SAMENWERKEN (niveau 2) Met het oog op het algemeen belang een bijdrage leveren aan een gezamenlijk resultaat op het niveau van de ploeg/dienst/sectie/organisatie, ook als dat niet onmiddellijk van persoonlijk belang is. II. Helpt anderen en pleegt overleg. - Steunt de voorstellen van anderen en bouwt daarop voort om tot een gezamenlijk resultaat te komen. - Stemt de eigen inbreng/prioriteiten/aanpak af op de behoeften van de groep. - Houdt rekening met de gevoeligheden en met de verscheidenheid van mensen. - Verwijst door indien nodig en/of mogelijk. - Vraagt spontaan (en proactief) raad aan anderen. BETROUWBAARHEID (niveau 1) Handelen vanuit de codes van integriteit, zorgvuldigheid, objectiviteit, gelijke behandeling, correctheid en transparantie uitgaande van de basisregels en van sociale en ethische normen (diversiteit, milieuzorg, ). Afspraken nakomen en zijn verantwoordelijkheid opnemen. I. Handelt correct en respectvol ten aanzien van zijn omgeving en van de bestaande regels en afspraken. - Respecteert formele regels en afspraken. - Gaat op respectvolle wijze om met anderen (collega s, klanten, medewerkers, ). - Geeft volledige en juiste informatie door. - Respecteert vertrouwelijke en persoonlijke informatie. - Doet wat hij zegt, komt beloften en afspraken na (in de mate van het mogelijke). - Komt open uit voor eigen fouten, vergissingen en nalatigheden. PERSOONSGERELATEERD GEDRAG OMGAAN MET STRESSFACTOREN (niveau 1) Efficiënt gedrag vertonen in situaties met hoge complexiteit, tijds- of werkdruk of bij tegenslag, teleurstelling of kritiek. I. Blijft kalm en rustig bij incidenteel verhoogde druk die eigen is aan de functie. - Reageert kalm bij wijzigingen in de planning, bij wijzigende prioriteiten, bij nieuwe gegevens... (na overleg).

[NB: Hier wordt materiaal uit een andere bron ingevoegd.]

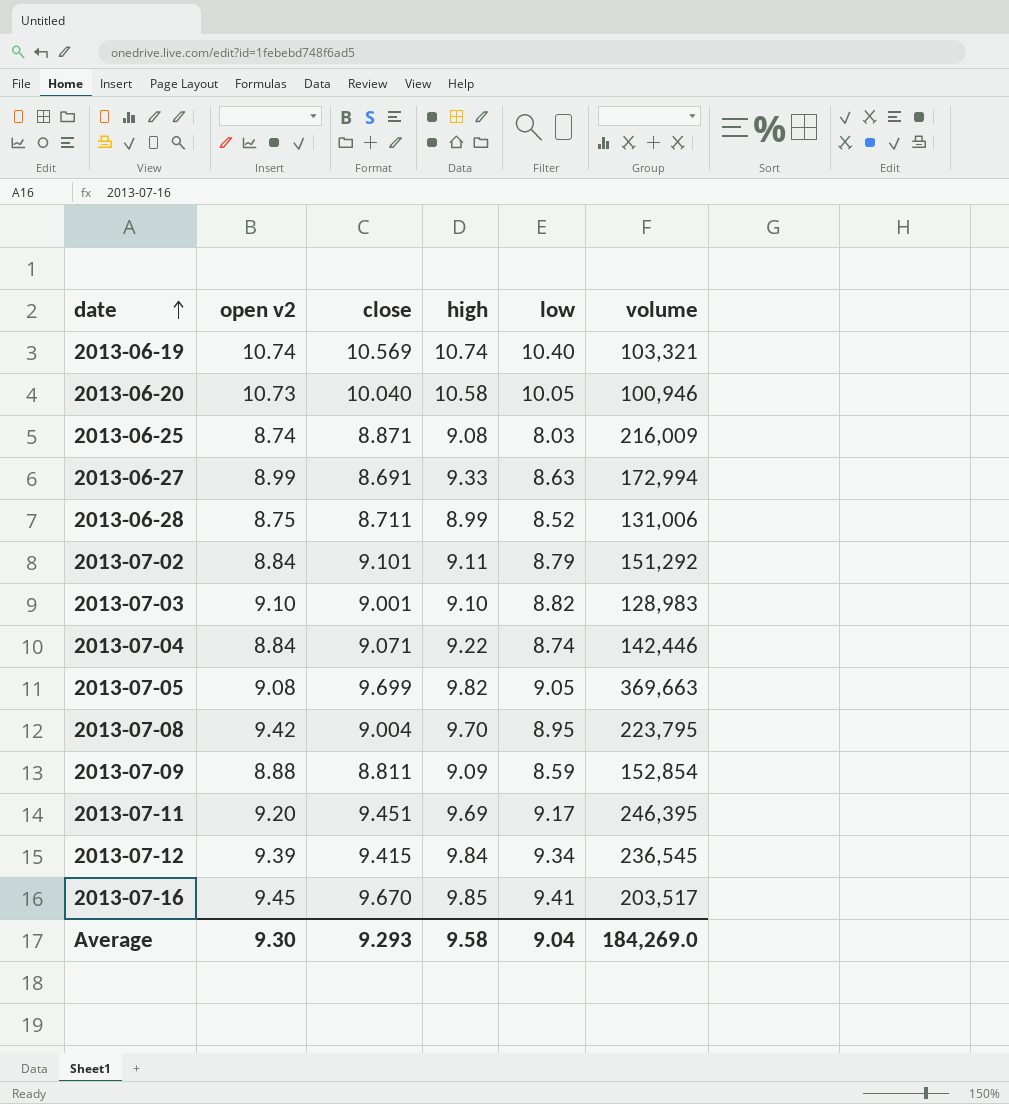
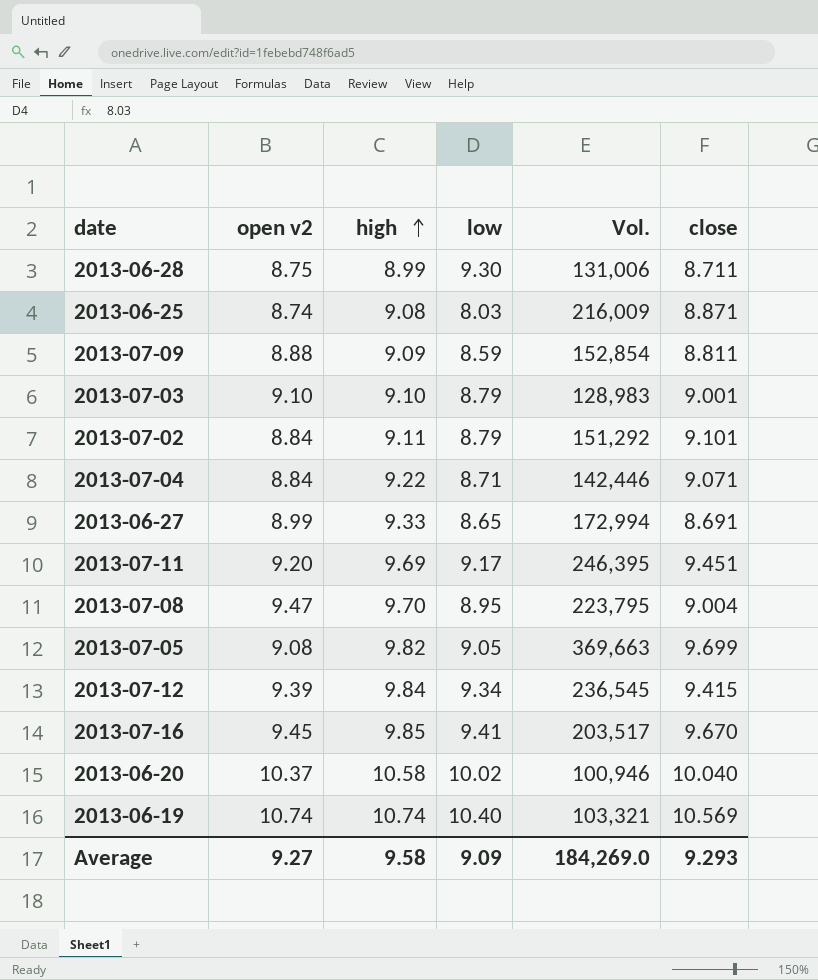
row order: date ascending -> high ascending
column name: volume -> Vol.
column close | position: 3 -> 6
2013-06-28 | low: 8.52 -> 9.30
2013-07-03 | low: 8.82 -> 8.79
2013-07-04 | low: 8.74 -> 8.71
2013-06-27 | low: 8.63 -> 8.65
2013-07-08 | open v2: 9.42 -> 9.47
2013-06-20 | open v2: 10.73 -> 10.37
2013-06-20 | low: 10.05 -> 10.02
Average | open v2: 9.30 -> 9.27
Average | low: 9.04 -> 9.09

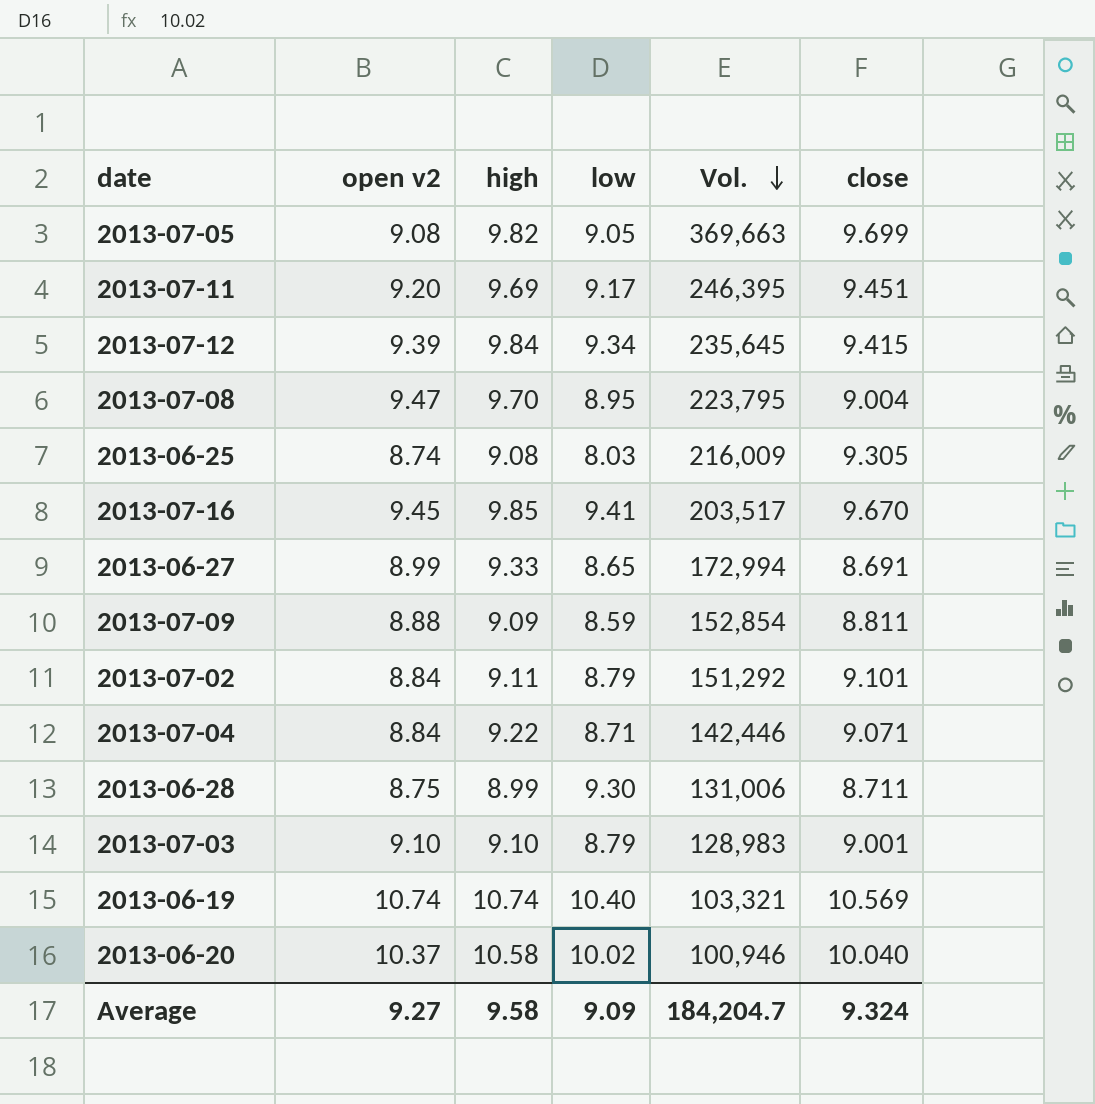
row order: high ascending -> Vol. descending
2013-07-12 | Vol.: 236,545 -> 235,645
2013-06-25 | close: 8.871 -> 9.305
Average | Vol.: 184,269.0 -> 184,204.7
Average | close: 9.293 -> 9.324

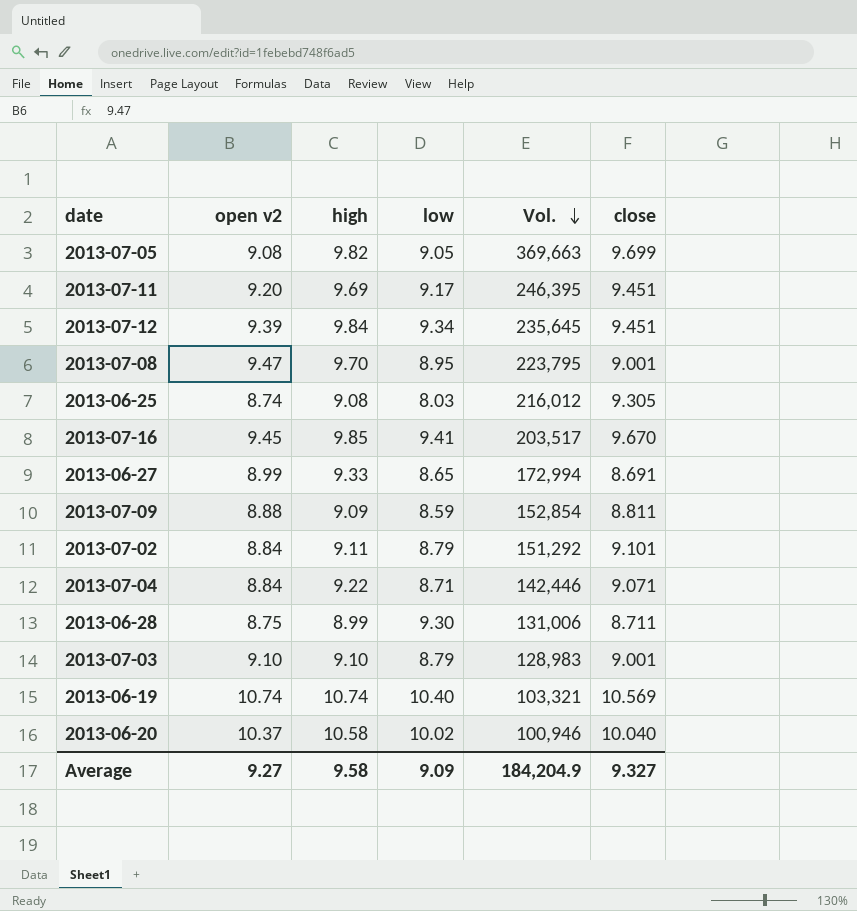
2013-07-12 | close: 9.415 -> 9.451
2013-07-08 | close: 9.004 -> 9.001
2013-06-25 | Vol.: 216,009 -> 216,012
Average | Vol.: 184,204.7 -> 184,204.9
Average | close: 9.324 -> 9.327

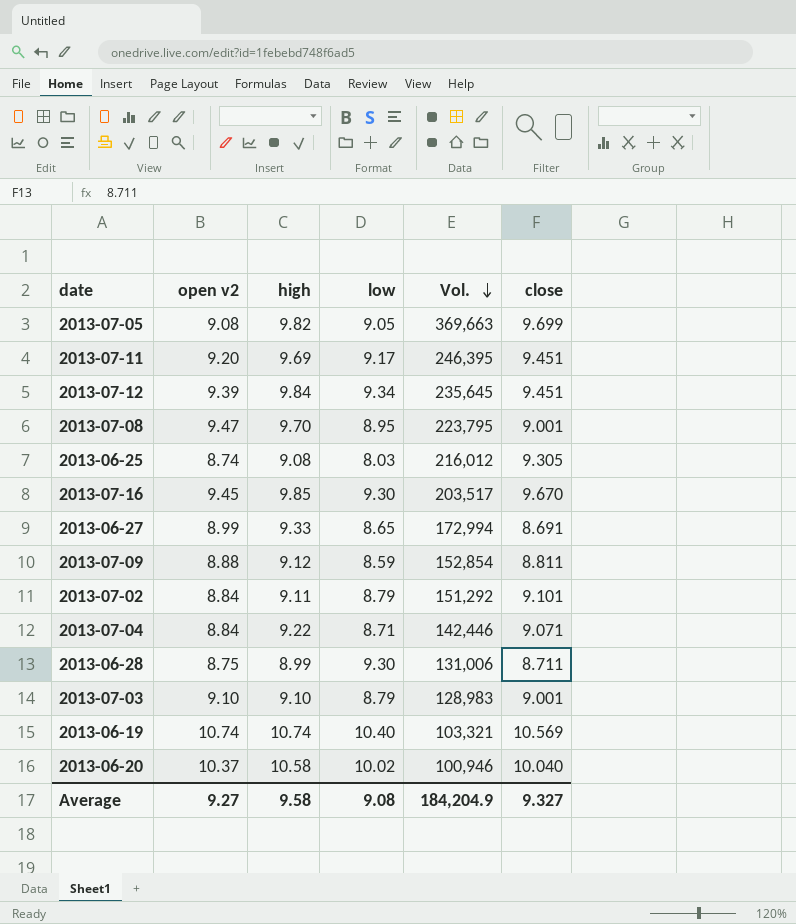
2013-07-16 | low: 9.41 -> 9.30
2013-07-09 | high: 9.09 -> 9.12
Average | low: 9.09 -> 9.08

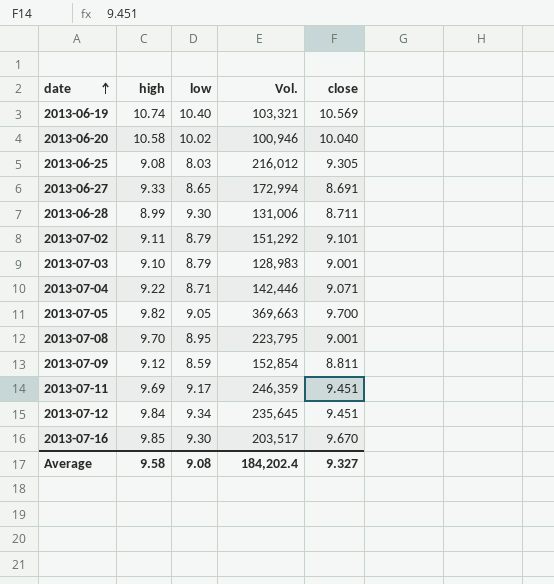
row order: Vol. descending -> date ascending
column open v2 | position: 2 -> none
2013-07-05 | close: 9.699 -> 9.700
2013-07-11 | Vol.: 246,395 -> 246,359
Average | Vol.: 184,204.9 -> 184,202.4

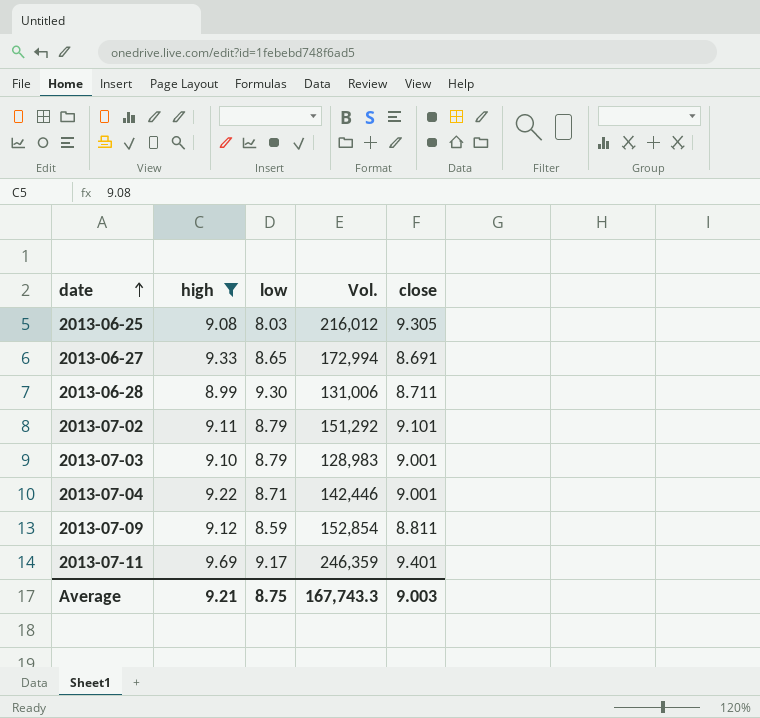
filter: none -> high <= 9.69
2013-07-04 | close: 9.071 -> 9.001
2013-07-11 | close: 9.451 -> 9.401
Average | high: 9.58 -> 9.21
Average | low: 9.08 -> 8.75
Average | Vol.: 184,202.4 -> 167,743.3
Average | close: 9.327 -> 9.003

- Blijft doelmatig en effectief handelen in situaties van verhoogde tijdsdruk of sociale druk, mits een oplossing wordt gezocht (oorzaak). - Reageert rustig. - Roept de hulp in van een collega (of diensthoofd) bij te hoge druk. INTERPERSOONLIJK GEDRAG MONDELINGE UITDRUKKINGSVAARDIGHEID (niveau 2) Spreken in een taal zodat het publiek tot wie u zich richt u begrijpt. II. Zorgt voor een heldere communicatie in twee richtingen. - Richt zich tot zijn gesprekspartner. - Gaat regelmatig na of de boodschap voor de andere duidelijk is. - Biedt zijn gesprekspartner(s) de mogelijkheid om vragen te stellen. - Geeft de gesprekspartner de ruimte om zich te uiten en onderbreekt hem niet. - Past de communicatiewijze aan de mogelijkheden of eigenheden van de gesprekspartner aan. LUISTEREN (niveau 2) Tonen dat je (non-)verbale boodschappen opneemt en begrijpt, en doorvragen bij onduidelijkheden. II. Is luistervaardig: zorgt ervoor dat de boodschap volledig werd gegeven en begrepen. - Schept een situatie die uitnodigt tot een gesprek (bv. stiltes laten). - Geeft tussendoor een correcte samenvatting van wat is gezegd. - Vraagt opheldering, een reden of oorzaak als hij niet begrijpt wat de andere zegt. - Vraagt door bij boodschappen die onafgewerkt lijken (bv. halve zinnen, aarzelingen). - Reageert (verbaal) op non-verbale signalen van zijn gesprekspartner. PROBLEEMOPLOSSEND GEDRAG NAUWGEZETHEID (niveau 2) Taken nauwgezet en met zin voor detail volbrengen. Gepast omgaan met materialen. II. Levert met oog voor detail correct werk af. - Voert repetitieve administratieve of technische taken (zo goed als) foutloos uit. - Vult documenten en formulieren correct en zorgvuldig in.
- Blijft aandachtig bij routineuze taken. - Controleert het eigen werk. - Merkt fouten en onnauwkeurigheden in de beschikbare informatie op, met het oog op het aanbrengen van correcties. OMGAAN MET INFORMATIE CREATIVITEIT (niveau 1) Komt met originele of nieuwe ideeën en oplossingen. Vindt invalshoeken die afwijken van de gevestigde denkpatronen. I. Staat open voor nieuwigheden en is bereid daarover mee te denken. - Stelt bestaande procedures, afspraken, situaties op een gezonde kritische wijze in vraag. - Staat open voor nieuwe ideeën, oplossingen, procedures en methodes. - Kijkt over de grenzen van de eigen functie/job/takenpakket of ploeg/dienst/sectie/organisatie (is nieuwsgierig, informeert zich). - Ziet in het eigen domein toepassingsmogelijkheden voor werkwijzen of instrumenten uit andere vakgebieden.